*TASK BRIEF*
All of the entries below should be printed exactly; the pictures are to be left out.

[Web page edit records]
━━━━

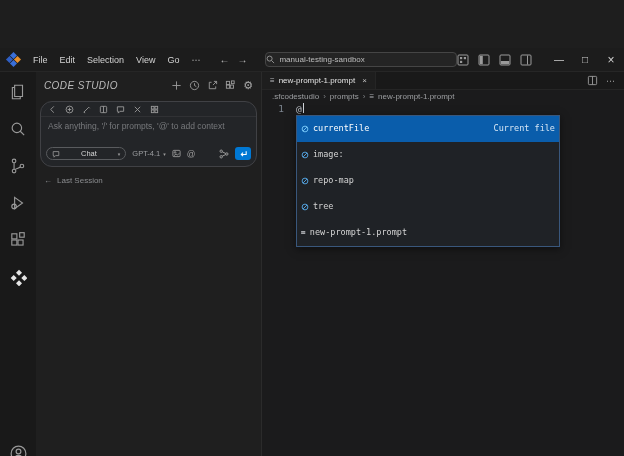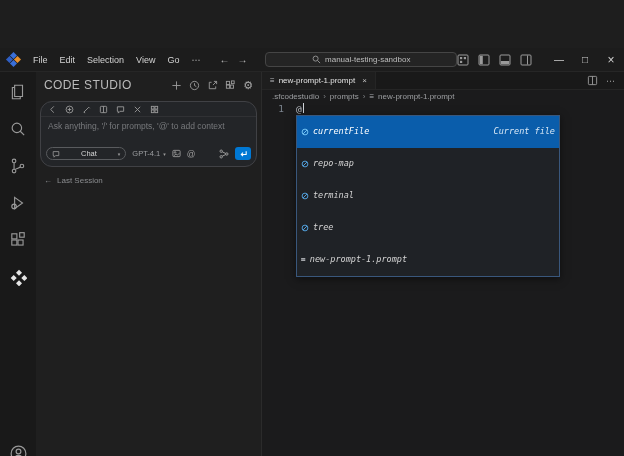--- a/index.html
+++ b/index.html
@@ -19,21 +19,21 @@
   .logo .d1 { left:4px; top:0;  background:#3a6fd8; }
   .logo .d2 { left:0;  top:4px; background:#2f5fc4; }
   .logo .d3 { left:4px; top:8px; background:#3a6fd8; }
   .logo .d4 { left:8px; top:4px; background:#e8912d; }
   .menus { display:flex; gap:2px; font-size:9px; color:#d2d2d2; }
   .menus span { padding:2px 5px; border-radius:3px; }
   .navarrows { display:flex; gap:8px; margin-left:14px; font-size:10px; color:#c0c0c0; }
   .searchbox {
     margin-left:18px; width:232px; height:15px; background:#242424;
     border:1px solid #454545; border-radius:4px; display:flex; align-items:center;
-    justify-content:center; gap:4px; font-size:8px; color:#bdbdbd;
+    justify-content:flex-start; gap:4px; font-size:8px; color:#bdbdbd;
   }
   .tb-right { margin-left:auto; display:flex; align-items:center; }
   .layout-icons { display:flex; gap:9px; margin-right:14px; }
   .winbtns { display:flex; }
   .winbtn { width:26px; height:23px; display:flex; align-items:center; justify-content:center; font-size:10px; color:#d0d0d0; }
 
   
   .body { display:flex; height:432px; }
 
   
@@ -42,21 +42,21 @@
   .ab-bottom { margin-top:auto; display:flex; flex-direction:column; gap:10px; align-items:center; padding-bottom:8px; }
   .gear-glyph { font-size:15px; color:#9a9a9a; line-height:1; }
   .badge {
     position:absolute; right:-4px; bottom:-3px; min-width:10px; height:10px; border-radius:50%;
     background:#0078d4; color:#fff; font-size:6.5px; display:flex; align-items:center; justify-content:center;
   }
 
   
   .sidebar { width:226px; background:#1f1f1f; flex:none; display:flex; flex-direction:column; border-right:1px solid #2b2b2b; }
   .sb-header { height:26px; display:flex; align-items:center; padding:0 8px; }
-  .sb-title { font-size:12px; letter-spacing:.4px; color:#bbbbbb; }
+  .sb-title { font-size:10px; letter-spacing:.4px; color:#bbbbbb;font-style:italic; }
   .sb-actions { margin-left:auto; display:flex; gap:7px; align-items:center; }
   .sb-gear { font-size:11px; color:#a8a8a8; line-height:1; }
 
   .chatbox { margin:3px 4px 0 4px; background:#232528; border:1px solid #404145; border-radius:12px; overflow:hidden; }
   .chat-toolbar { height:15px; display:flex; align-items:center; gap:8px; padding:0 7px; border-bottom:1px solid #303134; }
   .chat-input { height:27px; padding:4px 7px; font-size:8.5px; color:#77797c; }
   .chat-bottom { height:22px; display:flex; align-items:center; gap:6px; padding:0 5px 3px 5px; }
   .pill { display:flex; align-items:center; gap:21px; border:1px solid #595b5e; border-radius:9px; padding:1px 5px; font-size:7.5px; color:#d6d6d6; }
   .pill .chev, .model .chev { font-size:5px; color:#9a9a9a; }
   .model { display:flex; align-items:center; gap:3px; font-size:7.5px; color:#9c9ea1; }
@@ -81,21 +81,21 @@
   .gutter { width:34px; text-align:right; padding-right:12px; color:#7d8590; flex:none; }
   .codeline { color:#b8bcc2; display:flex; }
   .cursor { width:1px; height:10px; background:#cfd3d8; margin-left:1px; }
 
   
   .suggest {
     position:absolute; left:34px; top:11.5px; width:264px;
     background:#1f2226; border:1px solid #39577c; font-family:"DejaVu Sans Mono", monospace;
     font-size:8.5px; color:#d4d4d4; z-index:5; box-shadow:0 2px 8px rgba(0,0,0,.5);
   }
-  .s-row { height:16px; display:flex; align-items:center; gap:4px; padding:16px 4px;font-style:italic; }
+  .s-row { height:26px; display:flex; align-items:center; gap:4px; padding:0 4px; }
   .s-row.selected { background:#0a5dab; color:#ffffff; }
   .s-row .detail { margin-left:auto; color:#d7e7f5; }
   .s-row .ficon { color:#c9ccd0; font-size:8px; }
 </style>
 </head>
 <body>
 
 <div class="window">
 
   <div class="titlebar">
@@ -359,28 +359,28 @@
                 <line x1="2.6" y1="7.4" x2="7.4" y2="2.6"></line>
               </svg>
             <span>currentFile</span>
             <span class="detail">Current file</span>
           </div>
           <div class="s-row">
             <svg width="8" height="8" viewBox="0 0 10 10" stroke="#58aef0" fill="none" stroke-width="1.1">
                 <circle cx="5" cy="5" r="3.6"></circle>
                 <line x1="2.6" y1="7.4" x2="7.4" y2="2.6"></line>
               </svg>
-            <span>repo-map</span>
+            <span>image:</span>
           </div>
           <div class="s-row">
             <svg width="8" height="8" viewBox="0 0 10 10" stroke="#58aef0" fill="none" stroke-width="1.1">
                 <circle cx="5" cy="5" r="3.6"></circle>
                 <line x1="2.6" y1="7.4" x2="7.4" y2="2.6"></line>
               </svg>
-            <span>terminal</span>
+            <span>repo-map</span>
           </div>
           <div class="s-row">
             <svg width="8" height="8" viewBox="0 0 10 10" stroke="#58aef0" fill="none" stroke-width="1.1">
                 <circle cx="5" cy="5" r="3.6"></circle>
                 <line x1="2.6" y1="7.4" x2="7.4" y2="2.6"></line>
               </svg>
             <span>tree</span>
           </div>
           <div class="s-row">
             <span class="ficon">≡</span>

━━━━

*EXERCISE SOLUTION*
--- a/index.html
+++ b/index.html
@@ -19,21 +19,21 @@
   .logo .d1 { left:4px; top:0;  background:#3a6fd8; }
   .logo .d2 { left:0;  top:4px; background:#2f5fc4; }
   .logo .d3 { left:4px; top:8px; background:#3a6fd8; }
   .logo .d4 { left:8px; top:4px; background:#e8912d; }
   .menus { display:flex; gap:2px; font-size:9px; color:#d2d2d2; }
   .menus span { padding:2px 5px; border-radius:3px; }
   .navarrows { display:flex; gap:8px; margin-left:14px; font-size:10px; color:#c0c0c0; }
   .searchbox {
     margin-left:18px; width:232px; height:15px; background:#242424;
     border:1px solid #454545; border-radius:4px; display:flex; align-items:center;
-    justify-content:center; gap:4px; font-size:8px; color:#bdbdbd;
+    justify-content:flex-start; gap:4px; font-size:8px; color:#bdbdbd;
   }
   .tb-right { margin-left:auto; display:flex; align-items:center; }
   .layout-icons { display:flex; gap:9px; margin-right:14px; }
   .winbtns { display:flex; }
   .winbtn { width:26px; height:23px; display:flex; align-items:center; justify-content:center; font-size:10px; color:#d0d0d0; }
 
   
   .body { display:flex; height:432px; }
 
   
@@ -42,21 +42,21 @@
   .ab-bottom { margin-top:auto; display:flex; flex-direction:column; gap:10px; align-items:center; padding-bottom:8px; }
   .gear-glyph { font-size:15px; color:#9a9a9a; line-height:1; }
   .badge {
     position:absolute; right:-4px; bottom:-3px; min-width:10px; height:10px; border-radius:50%;
     background:#0078d4; color:#fff; font-size:6.5px; display:flex; align-items:center; justify-content:center;
   }
 
   
   .sidebar { width:226px; background:#1f1f1f; flex:none; display:flex; flex-direction:column; border-right:1px solid #2b2b2b; }
   .sb-header { height:26px; display:flex; align-items:center; padding:0 8px; }
-  .sb-title { font-size:12px; letter-spacing:.4px; color:#bbbbbb; }
+  .sb-title { font-size:10px; letter-spacing:.4px; color:#bbbbbb;font-style:italic; }
   .sb-actions { margin-left:auto; display:flex; gap:7px; align-items:center; }
   .sb-gear { font-size:11px; color:#a8a8a8; line-height:1; }
 
   .chatbox { margin:3px 4px 0 4px; background:#232528; border:1px solid #404145; border-radius:12px; overflow:hidden; }
   .chat-toolbar { height:15px; display:flex; align-items:center; gap:8px; padding:0 7px; border-bottom:1px solid #303134; }
   .chat-input { height:27px; padding:4px 7px; font-size:8.5px; color:#77797c; }
   .chat-bottom { height:22px; display:flex; align-items:center; gap:6px; padding:0 5px 3px 5px; }
   .pill { display:flex; align-items:center; gap:21px; border:1px solid #595b5e; border-radius:9px; padding:1px 5px; font-size:7.5px; color:#d6d6d6; }
   .pill .chev, .model .chev { font-size:5px; color:#9a9a9a; }
   .model { display:flex; align-items:center; gap:3px; font-size:7.5px; color:#9c9ea1; }
@@ -81,21 +81,21 @@
   .gutter { width:34px; text-align:right; padding-right:12px; color:#7d8590; flex:none; }
   .codeline { color:#b8bcc2; display:flex; }
   .cursor { width:1px; height:10px; background:#cfd3d8; margin-left:1px; }
 
   
   .suggest {
     position:absolute; left:34px; top:11.5px; width:264px;
     background:#1f2226; border:1px solid #39577c; font-family:"DejaVu Sans Mono", monospace;
     font-size:8.5px; color:#d4d4d4; z-index:5; box-shadow:0 2px 8px rgba(0,0,0,.5);
   }
-  .s-row { height:16px; display:flex; align-items:center; gap:4px; padding:16px 4px;font-style:italic; }
+  .s-row { height:26px; display:flex; align-items:center; gap:4px; padding:0 4px; }
   .s-row.selected { background:#0a5dab; color:#ffffff; }
   .s-row .detail { margin-left:auto; color:#d7e7f5; }
   .s-row .ficon { color:#c9ccd0; font-size:8px; }
 </style>
 </head>
 <body>
 
 <div class="window">
 
   <div class="titlebar">
@@ -359,28 +359,28 @@
                 <line x1="2.6" y1="7.4" x2="7.4" y2="2.6"></line>
               </svg>
             <span>currentFile</span>
             <span class="detail">Current file</span>
           </div>
           <div class="s-row">
             <svg width="8" height="8" viewBox="0 0 10 10" stroke="#58aef0" fill="none" stroke-width="1.1">
                 <circle cx="5" cy="5" r="3.6"></circle>
                 <line x1="2.6" y1="7.4" x2="7.4" y2="2.6"></line>
               </svg>
-            <span>repo-map</span>
+            <span>image:</span>
           </div>
           <div class="s-row">
             <svg width="8" height="8" viewBox="0 0 10 10" stroke="#58aef0" fill="none" stroke-width="1.1">
                 <circle cx="5" cy="5" r="3.6"></circle>
                 <line x1="2.6" y1="7.4" x2="7.4" y2="2.6"></line>
               </svg>
-            <span>terminal</span>
+            <span>repo-map</span>
           </div>
           <div class="s-row">
             <svg width="8" height="8" viewBox="0 0 10 10" stroke="#58aef0" fill="none" stroke-width="1.1">
                 <circle cx="5" cy="5" r="3.6"></circle>
                 <line x1="2.6" y1="7.4" x2="7.4" y2="2.6"></line>
               </svg>
             <span>tree</span>
           </div>
           <div class="s-row">
             <span class="ficon">≡</span>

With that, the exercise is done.